# Skinny puppy



## Ariel Peldunas (Oct 18, 2008)

I just imported two GSD pups from Holland right before Christmas. They are litter mates and were born on October 7. The bigger of the two is a healthy, vibrant pup. He has very good food drive for anything ...kibble, hot dogs, treats, chicken, whatever. All around, he definitely seems more lively and active than his little brother.

My concerns are with the other. When he first arrived, it was clear he was the more confident of the two. He seemed more intense than the big one. He also had a pretty bad case of diarrhea when he arrived. I wormed him with Pyrantel Pamoate and gave it a few days, but he still seemed pretty sickly. He vomited once or twice, still had diarrhea and wasn't eating well. I treated him with Metronidazole and that seemed to correct the GI issues. He started eating a bit better and seemed a bit more lively. His drive for kibble was still mediocre. I'd have to hand feed him a few pieces for him to really have must interest in his food and then, he would still not eat with much purpose. He devoured the hot dogs with the metro, however. Over the last week, his food drive had seemed to improve some (for just plain kibble), but the past couple days, he's been picking again. Today, he has had no interest in plain kibble, turned his nose up at the treat I've been giving them (just a small, soft dog treat) when they go in their crates, but ate a hot dog ...albiet it with less interest than he has been. I haven't seen his stool today, so I can't comment, but it has been good.

He's obviously a pretty intelligent pup. He picks up on things quickly, but is just so very lazy. He doesn't necessarily seem sick, but he certainly doesn't have any vibrance. I know pups from the same litter can vary greatly, but he just doesn't seem right. And he's so skinny. It looks like I starve him ...which I guess he does to himself. 

I am planning to take him to the vet for a full work up if things don't improve, but I am throwing this out there to see if anyone has had a similar experience. My malinois was a terrible eater when she was young and stayed pretty thin, but always acted fine. I made the mistake of catering to her to try to keep her weight up and she became pretty spoiled. I know mals and GSDs don't have the same intensity and activity level and I don't want to spoil this pup but catering to his palate, but I'm worried that he can be so thin and eat so little and still have such little interest in food.

Any advice or similar experiences ...especially from those familiar with GSDs. These are my first shepherd pups, so I'm not sure exactly what to look for that might be different between them and the other breeds I've owned. I know EPI is common in shepherds, but the symptoms don't seem to fit the pup and I didn't think it came on at such a young age.


----------



## James Downey (Oct 27, 2008)

I would go to the vet and check Giardia or some other GI problem. Unless he's just a picky guy. I am going to say its got to be some sort of health issue. 

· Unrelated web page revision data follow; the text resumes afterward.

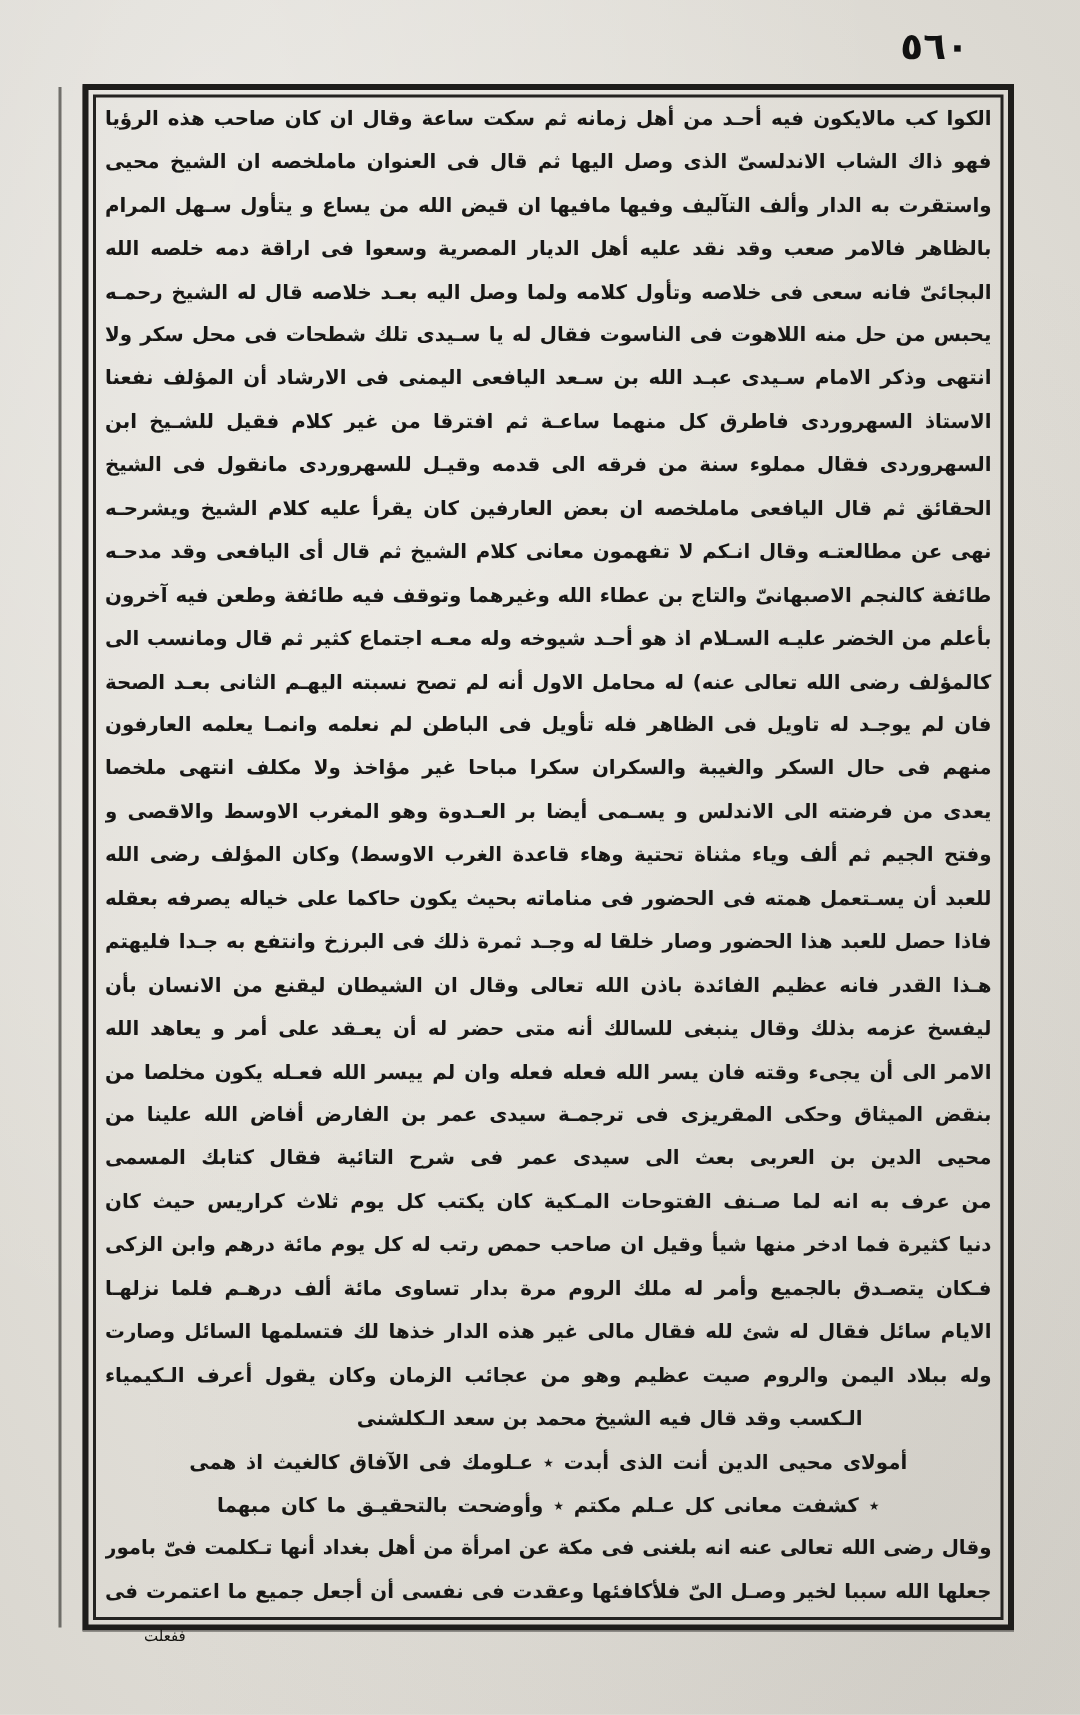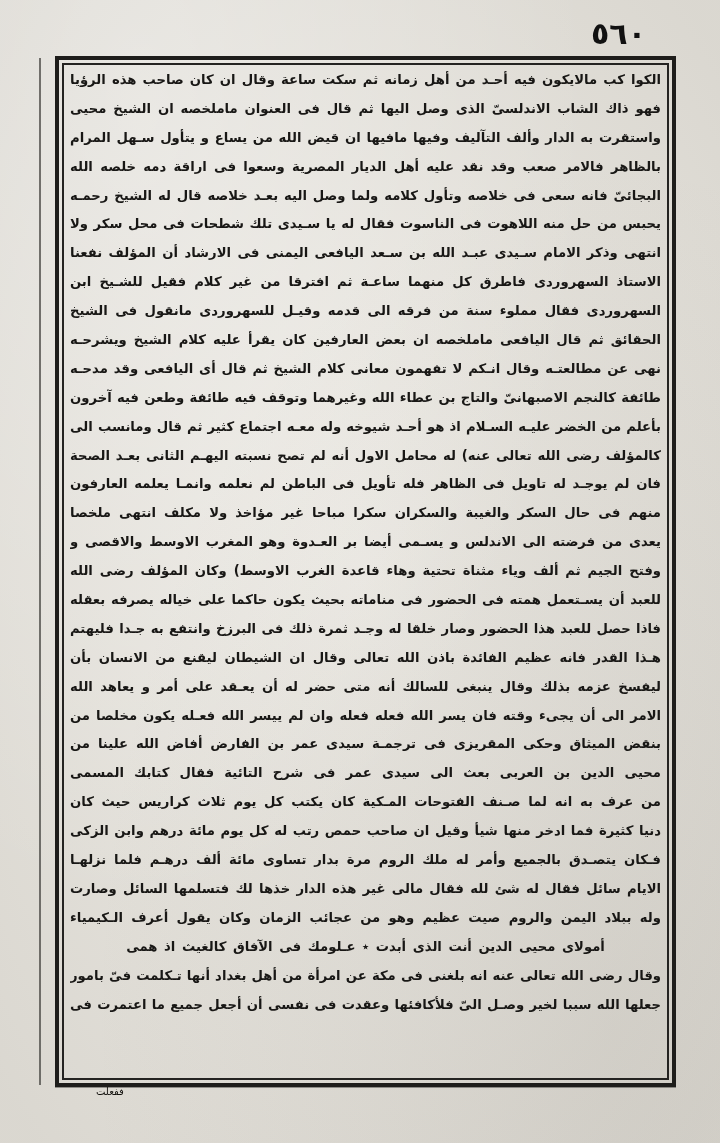--- a/index.html
+++ b/index.html
@@ -19,7 +19,7 @@
   }
   .page-number{
     position:absolute;top:16px;right:74px;
-    font-size:30px;font-weight:bold;letter-spacing:2px;
+    font-size:25px;font-weight:bold;letter-spacing:2px;
     color:#111;
     direction:rtl;
     margin-left:35px;

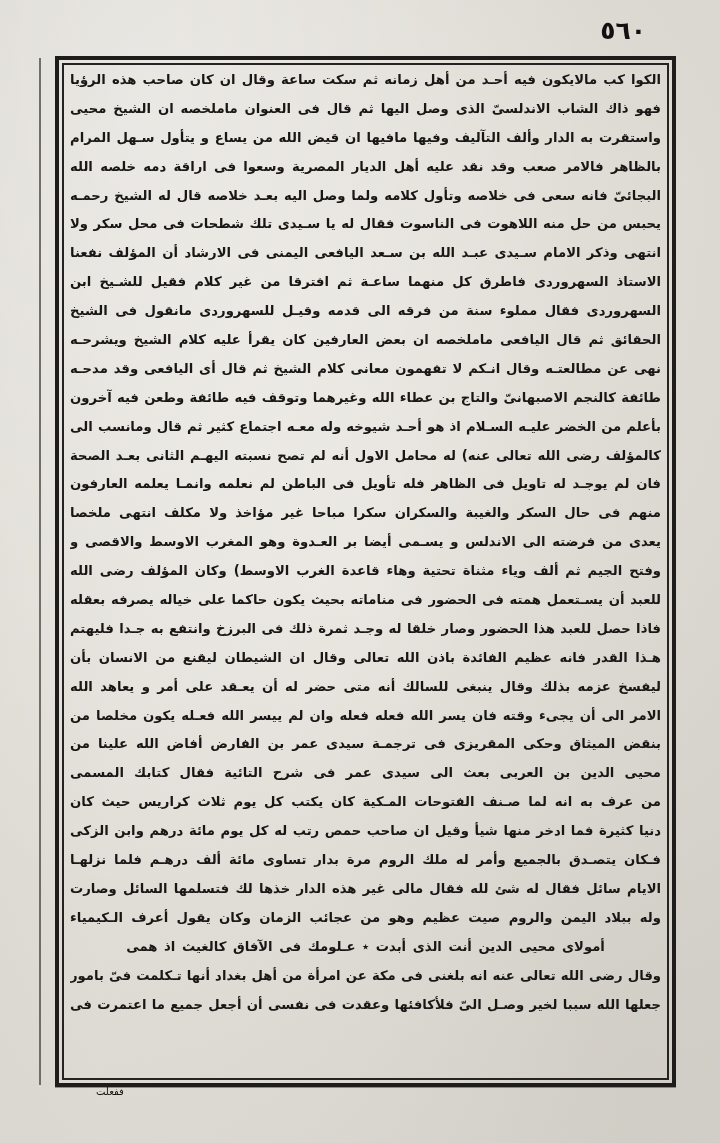--- a/index.html
+++ b/index.html
@@ -109,6 +109,7 @@
         <div class="line">فـكان يتصـدق بالجميع وأمر له ملك الروم مرة بدار تساوى مائة ألف درهـم فلما نزلهـا وأقام بها مر به فى بعض</div>
         <div class="line">الايام سائل فقال له شئ لله فقال مالى غير هذه الدار خذها لك فتسلمها السائل وصارت له واشتغل النـاس بمصنفاته</div>
         <div class="line">وله ببلاد اليمن والروم صيت عظيم وهو من عجائب الزمان وكان يقول أعرف الـكيمياء بطريق المنازلة لا بطريق</div>
+        <div class="line short">الـكسب وقد قال فيه الشيخ محمد بن سعد الـكلشنى</div>
         <div class="line verse">أمولاى محيى الدين أنت الذى أبدت ٭ عـلومك فى الآفاق كالغيث اذ همى</div>
         <div class="line">وقال رضى الله تعالى عنه انه بلغنى فى مكة عن امرأة من أهل بغداد أنها تـكلمت فىّ بامور عظيمة فقلت هـذه قد</div>
         <div class="line">جعلها الله سببا لخير وصـل الىّ فلأكافئها وعقدت فى نفسى أن أجعل جميع ما اعتمرت فى رجب لها وعنها</div>

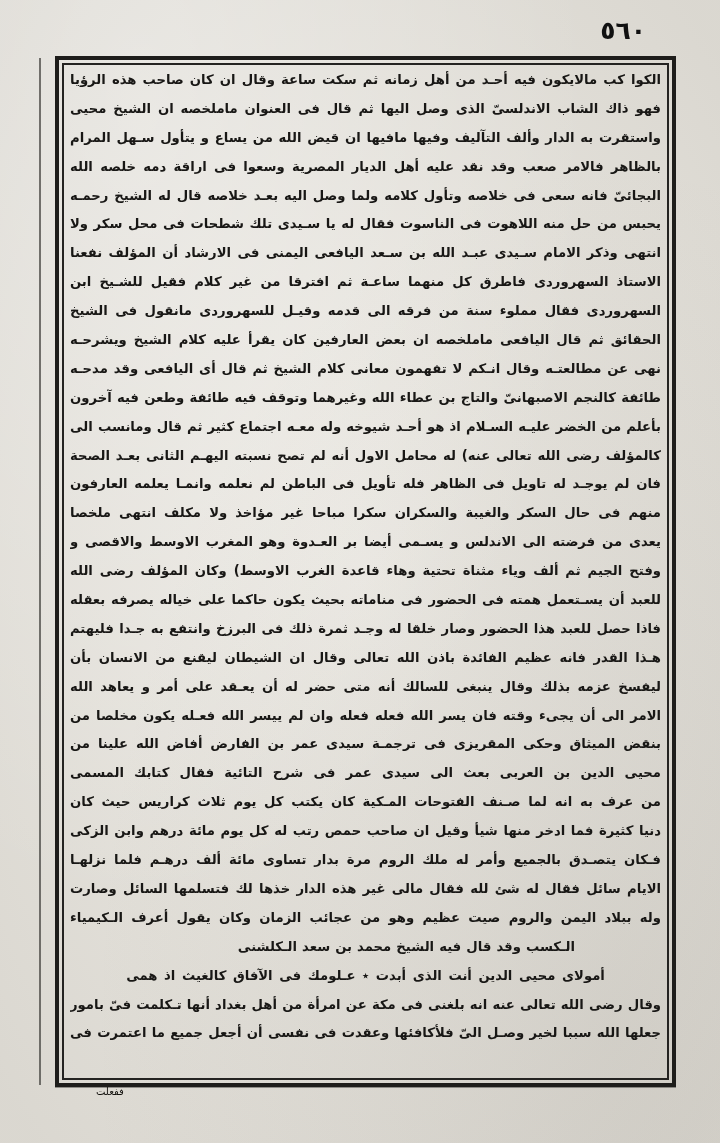--- a/index.html
+++ b/index.html
@@ -111,6 +111,7 @@
         <div class="line">وله ببلاد اليمن والروم صيت عظيم وهو من عجائب الزمان وكان يقول أعرف الـكيمياء بطريق المنازلة لا بطريق</div>
         <div class="line short">الـكسب وقد قال فيه الشيخ محمد بن سعد الـكلشنى</div>
         <div class="line verse">أمولاى محيى الدين أنت الذى أبدت ٭ عـلومك فى الآفاق كالغيث اذ همى</div>
+        <div class="line verse">٭ كشفت معانى كل عـلم مكتم ٭ وأوضحت بالتحقيـق ما كان مبهما</div>
         <div class="line">وقال رضى الله تعالى عنه انه بلغنى فى مكة عن امرأة من أهل بغداد أنها تـكلمت فىّ بامور عظيمة فقلت هـذه قد</div>
         <div class="line">جعلها الله سببا لخير وصـل الىّ فلأكافئها وعقدت فى نفسى أن أجعل جميع ما اعتمرت فى رجب لها وعنها</div>
       </div>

If he's picky do not worry, he won't starve himself to death for something tastier.


----------



## Ariel Peldunas (Oct 18, 2008)

James Downey said:


> I would go to the vet and check Giardia or some other GI problem. Unless he's just a picky guy. I am going to say its got to be some sort of health issue.
> 
> If he's picky do not worry, he won't starve himself to death for something tastier.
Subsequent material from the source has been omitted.